Could you reproduce every record below exactly, excluding all pictures?

Start of SUPPLIED INFORMATION

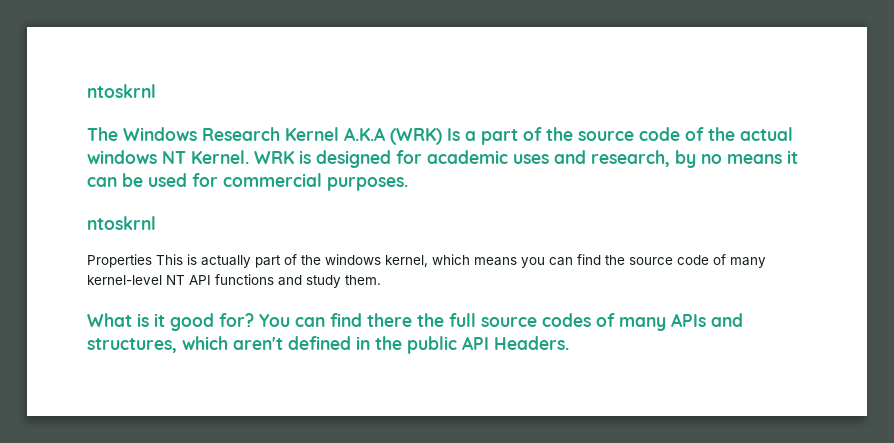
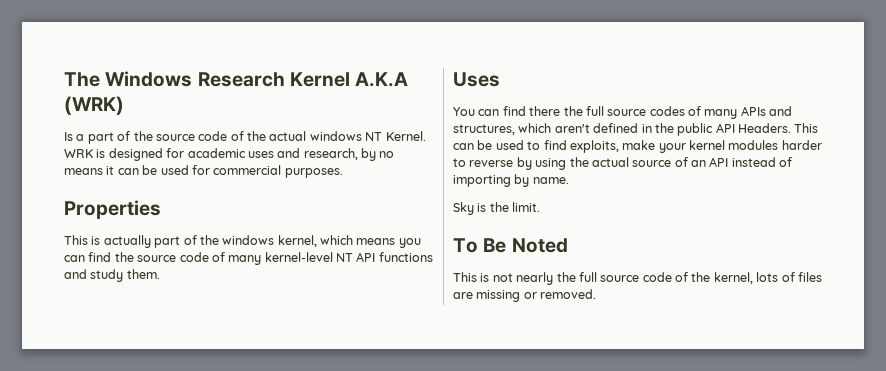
[87,84,156,98] ntoskrnl // -> (64, 79) none
(442, 136) none -> (124, 105) //
[87,216,156,230] [87,254,152,268] ntoskrnl // Properties -> [64,200,161,219] Properties //
[87,313,254,331] What is it good for? -> [453,72,500,87] Uses //
(569, 343) none -> [794,123,819,133] [453,140,822,153] [453,157,793,170] [453,174,569,187] [453,202,541,215] [453,238,568,253] [453,272,822,285] [453,289,597,302] This can be used to find exploits, make your kernel modules harder to reverse by using the actual source of an API instead of importing by name. // Sky is the limit. // To Be Noted // This is not nearly the full source code of the kernel, lots of files are missing or removed.

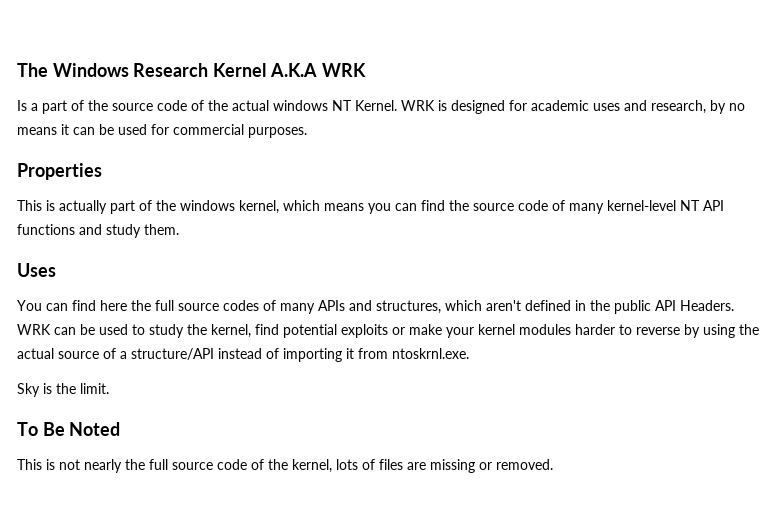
[64,96,124,115] (WRK) -> [321,63,366,77] WRK
[529,106,561,116] there -> [100,300,127,311] here
[794,123,819,133] This -> [17,324,51,335] WRK
[543,140,619,153] find exploits, -> [149,324,405,338] study the kernel, find potential exploits or
[691,157,729,167] an API -> [120,348,214,360] a structure/API
[514,174,569,187] by name. -> [346,348,469,359] it from ntoskrnl.exe.

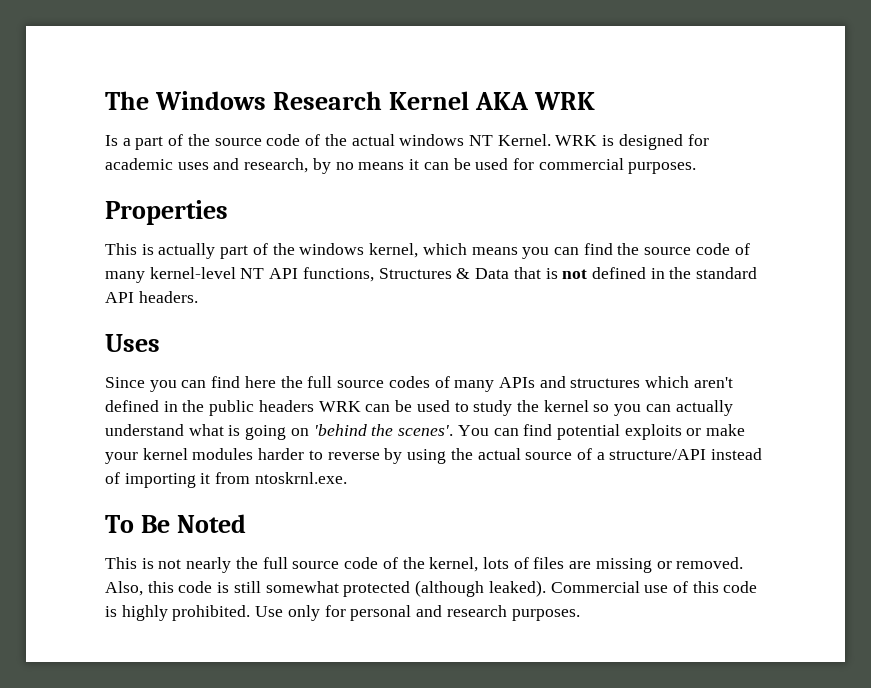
[269,63,317,77] A.K.A -> [475,92,530,110] AKA
[17,224,179,238] functions and study them. -> [302,267,758,282] [105,291,198,303] functions, Structures & Data that is not defined in the standard API headers.
[17,300,42,311] You -> [105,377,177,392] Since you
[376,300,441,314] structures, -> [570,378,641,388] structures
[655,300,734,311] API Headers. -> [258,400,314,412] headers
[211,324,251,338] kernel, -> [543,400,733,416] [105,424,519,440] kernel so you can actually understand what is going on 'behind the scenes'. You can
[17,383,109,397] // Sky is the limit. -> (347, 478) none
(553, 464) none -> [105,580,758,597] [105,605,580,621] Also, this code is still somewhat protected (although leaked). Commercial use of this code is highly prohibited. Use only for personal and research purposes.

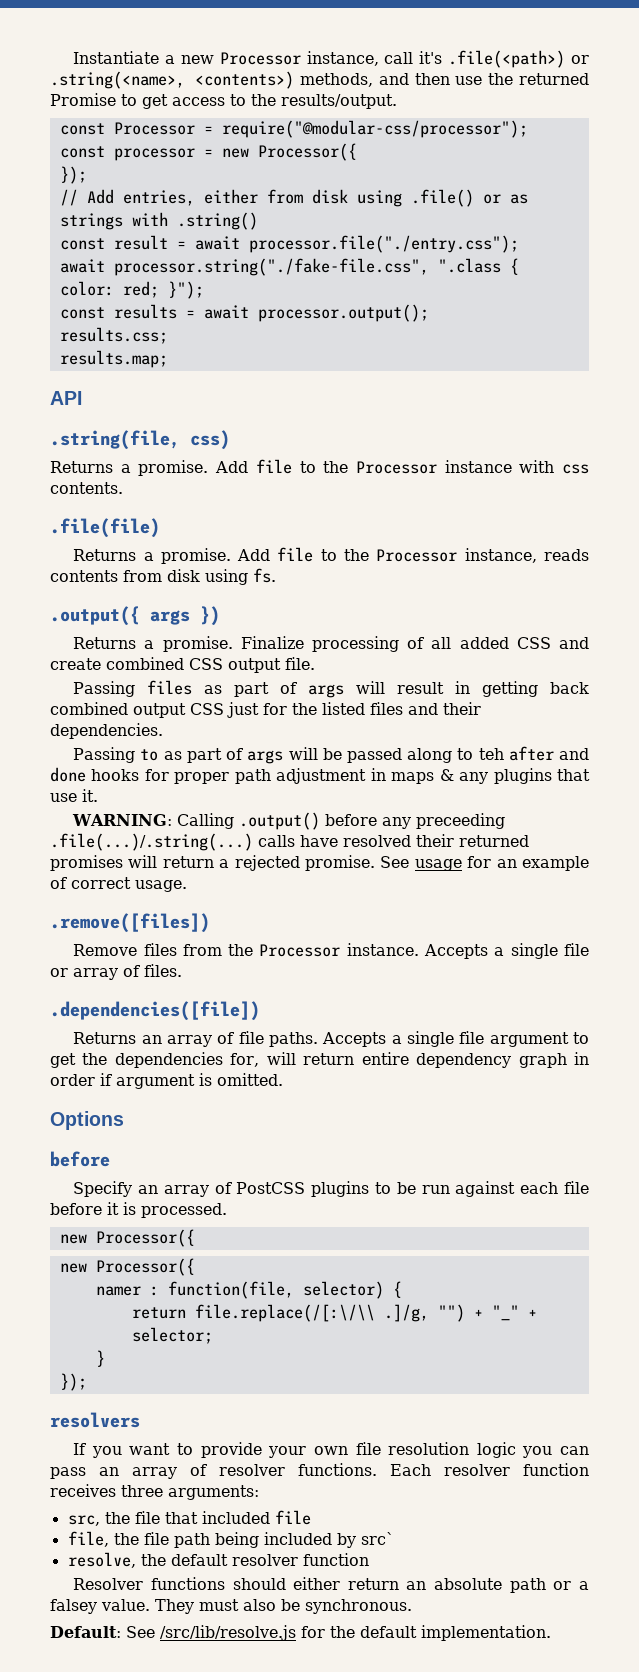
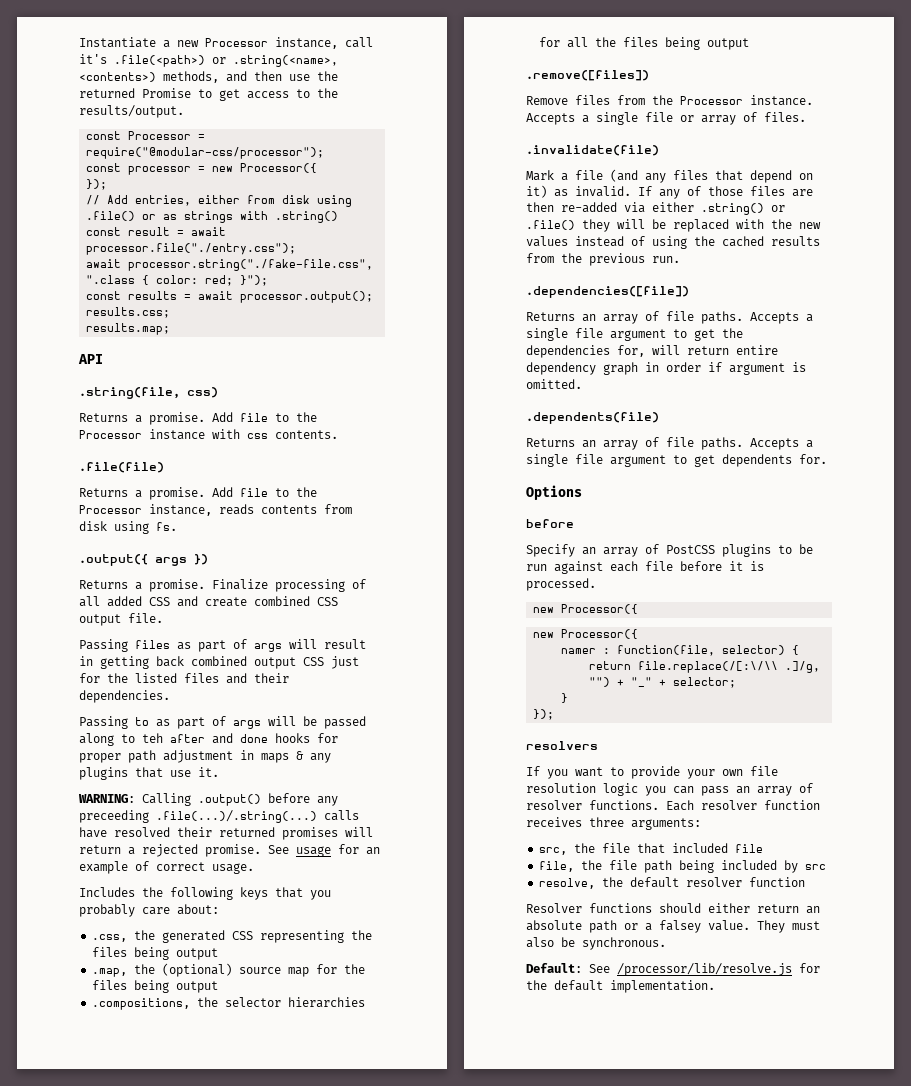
(187, 886) none -> [79,887,331,900] [79,904,219,917] [92,930,373,943] [92,947,219,960] [92,963,366,977] [92,980,219,993] [92,997,366,1010] [539,37,750,50] // Includes the following keys that you probably care about: // .css, the generated CSS representing the files being output // .map, the (optional) source map for the files being output // .compositions, the selector hierarchies for all the files being output
(182, 970) none -> [526,145,659,156] [526,169,813,183] [526,185,813,199] [526,202,785,215] [526,219,821,232] [526,236,820,249] [526,253,680,266] // .invalidate(file) // Mark a file (and any files that depend on it) as invalid. If any of those files are then re-added via either .string() or .file() they will be replaced with the new values instead of using the cached results from the previous run.
(283, 1079) none -> [526,412,659,424] [526,437,813,450] [526,454,827,467] // .dependents(file) // Returns an array of file paths. Accepts a single file argument to get dependents for.
[360,1532,394,1545] src` -> [805,864,827,870] src
[160,1625,296,1641] /src/lib/resolve.js -> [617,963,792,976] /processor/lib/resolve.js

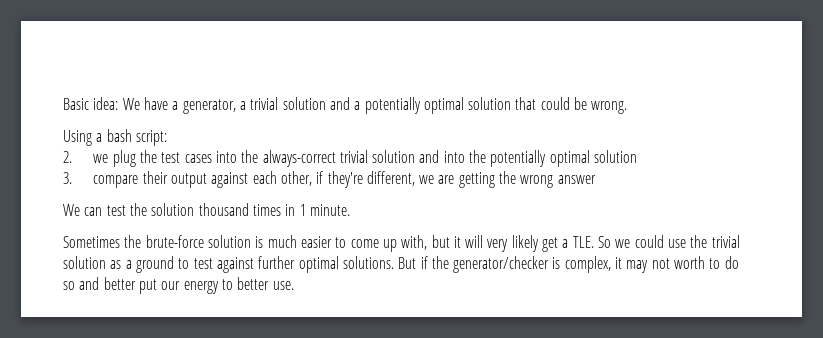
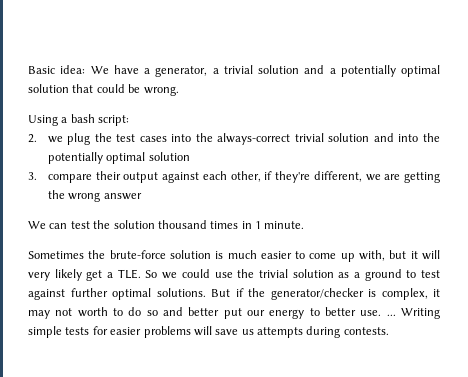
(294, 285) none -> [386,308,440,319] [28,326,389,338] ... Writing simple tests for easier problems will save us attempts during contests.

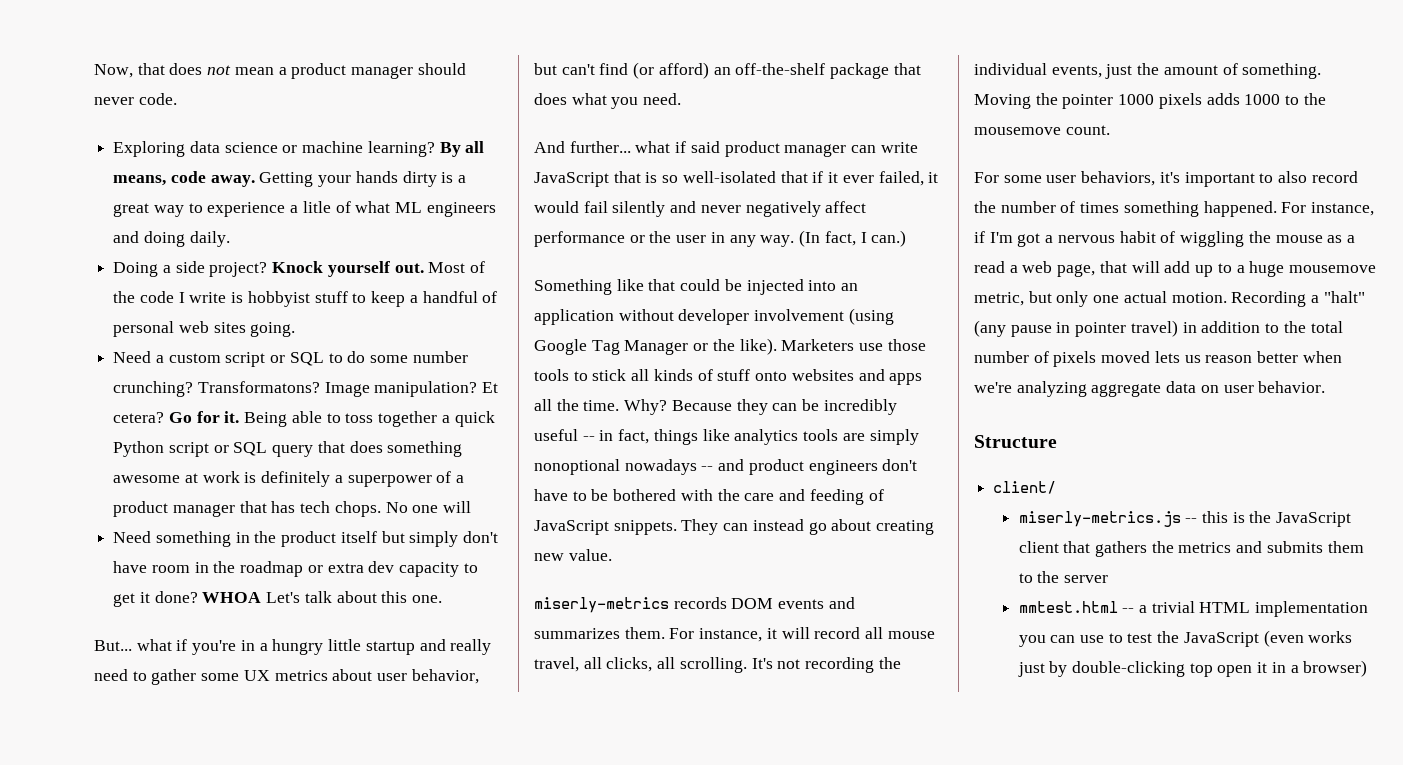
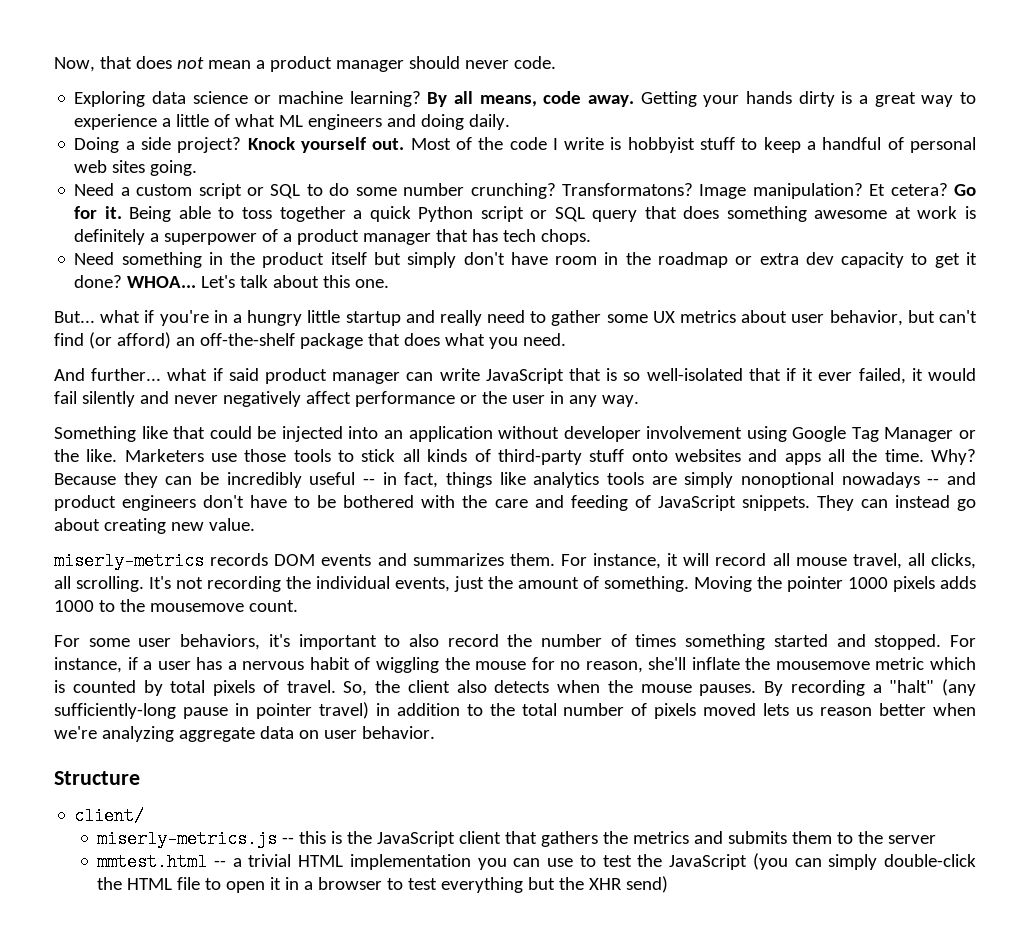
[302,201,331,213] litle -> [176,114,210,127] little
[385,501,472,513] No one will -> (592, 237) none
[202,592,262,603] WHOA -> [127,276,197,288] WHOA...
[799,230,907,247] (In fact, I can.) -> (639, 401) none
[848,308,894,325] (using -> [746,426,787,442] using
[739,338,777,355] like). -> [86,449,118,462] like.
(713, 375) none -> [497,449,582,465] third-party
[1203,201,1375,217] [974,231,1041,247] happened. For instance, if I'm got -> [773,634,977,650] [54,657,223,673] started and stopped. For instance, if a user has
[1327,235,1355,243] [974,261,1376,277] [974,291,1307,307] as a read a web page, that will add up to a huge mousemove metric, but only one actual motion. Recording -> [531,657,976,673] [54,680,865,696] for no reason, she'll inflate the mousemove metric which is counted by total pixels of travel. So, the client also detects when the mouse pauses. By recording
(1006, 328) none -> [54,703,176,719] sufficiently-long
[1263,630,1353,647] [1017,660,1368,677] (even works just by double-clicking top open it in a browser) -> [752,853,977,870] [97,876,669,893] (you can simply double-click the HTML file to open it in a browser to test everything but the XHR send)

End of SUPPLIED INFORMATION

◆ EXERCISE OUTPUT:
[87,84,156,98] ntoskrnl // -> (64, 79) none
(442, 136) none -> (124, 105) //
[87,216,156,230] [87,254,152,268] ntoskrnl // Properties -> [64,200,161,219] Properties //
[87,313,254,331] What is it good for? -> [453,72,500,87] Uses //
(569, 343) none -> [794,123,819,133] [453,140,822,153] [453,157,793,170] [453,174,569,187] [453,202,541,215] [453,238,568,253] [453,272,822,285] [453,289,597,302] This can be used to find exploits, make your kernel modules harder to reverse by using the actual source of an API instead of importing by name. // Sky is the limit. // To Be Noted // This is not nearly the full source code of the kernel, lots of files are missing or removed.

[64,96,124,115] (WRK) -> [321,63,366,77] WRK
[529,106,561,116] there -> [100,300,127,311] here
[794,123,819,133] This -> [17,324,51,335] WRK
[543,140,619,153] find exploits, -> [149,324,405,338] study the kernel, find potential exploits or
[691,157,729,167] an API -> [120,348,214,360] a structure/API
[514,174,569,187] by name. -> [346,348,469,359] it from ntoskrnl.exe.

[269,63,317,77] A.K.A -> [475,92,530,110] AKA
[17,224,179,238] functions and study them. -> [302,267,758,282] [105,291,198,303] functions, Structures & Data that is not defined in the standard API headers.
[17,300,42,311] You -> [105,377,177,392] Since you
[376,300,441,314] structures, -> [570,378,641,388] structures
[655,300,734,311] API Headers. -> [258,400,314,412] headers
[211,324,251,338] kernel, -> [543,400,733,416] [105,424,519,440] kernel so you can actually understand what is going on 'behind the scenes'. You can
[17,383,109,397] // Sky is the limit. -> (347, 478) none
(553, 464) none -> [105,580,758,597] [105,605,580,621] Also, this code is still somewhat protected (although leaked). Commercial use of this code is highly prohibited. Use only for personal and research purposes.

(187, 886) none -> [79,887,331,900] [79,904,219,917] [92,930,373,943] [92,947,219,960] [92,963,366,977] [92,980,219,993] [92,997,366,1010] [539,37,750,50] // Includes the following keys that you probably care about: // .css, the generated CSS representing the files being output // .map, the (optional) source map for the files being output // .compositions, the selector hierarchies for all the files being output
(182, 970) none -> [526,145,659,156] [526,169,813,183] [526,185,813,199] [526,202,785,215] [526,219,821,232] [526,236,820,249] [526,253,680,266] // .invalidate(file) // Mark a file (and any files that depend on it) as invalid. If any of those files are then re-added via either .string() or .file() they will be replaced with the new values instead of using the cached results from the previous run.
(283, 1079) none -> [526,412,659,424] [526,437,813,450] [526,454,827,467] // .dependents(file) // Returns an array of file paths. Accepts a single file argument to get dependents for.
[360,1532,394,1545] src` -> [805,864,827,870] src
[160,1625,296,1641] /src/lib/resolve.js -> [617,963,792,976] /processor/lib/resolve.js

(294, 285) none -> [386,308,440,319] [28,326,389,338] ... Writing simple tests for easier problems will save us attempts during contests.

[302,201,331,213] litle -> [176,114,210,127] little
[385,501,472,513] No one will -> (592, 237) none
[202,592,262,603] WHOA -> [127,276,197,288] WHOA...
[799,230,907,247] (In fact, I can.) -> (639, 401) none
[848,308,894,325] (using -> [746,426,787,442] using
[739,338,777,355] like). -> [86,449,118,462] like.
(713, 375) none -> [497,449,582,465] third-party
[1203,201,1375,217] [974,231,1041,247] happened. For instance, if I'm got -> [773,634,977,650] [54,657,223,673] started and stopped. For instance, if a user has
[1327,235,1355,243] [974,261,1376,277] [974,291,1307,307] as a read a web page, that will add up to a huge mousemove metric, but only one actual motion. Recording -> [531,657,976,673] [54,680,865,696] for no reason, she'll inflate the mousemove metric which is counted by total pixels of travel. So, the client also detects when the mouse pauses. By recording
(1006, 328) none -> [54,703,176,719] sufficiently-long
[1263,630,1353,647] [1017,660,1368,677] (even works just by double-clicking top open it in a browser) -> [752,853,977,870] [97,876,669,893] (you can simply double-click the HTML file to open it in a browser to test everything but the XHR send)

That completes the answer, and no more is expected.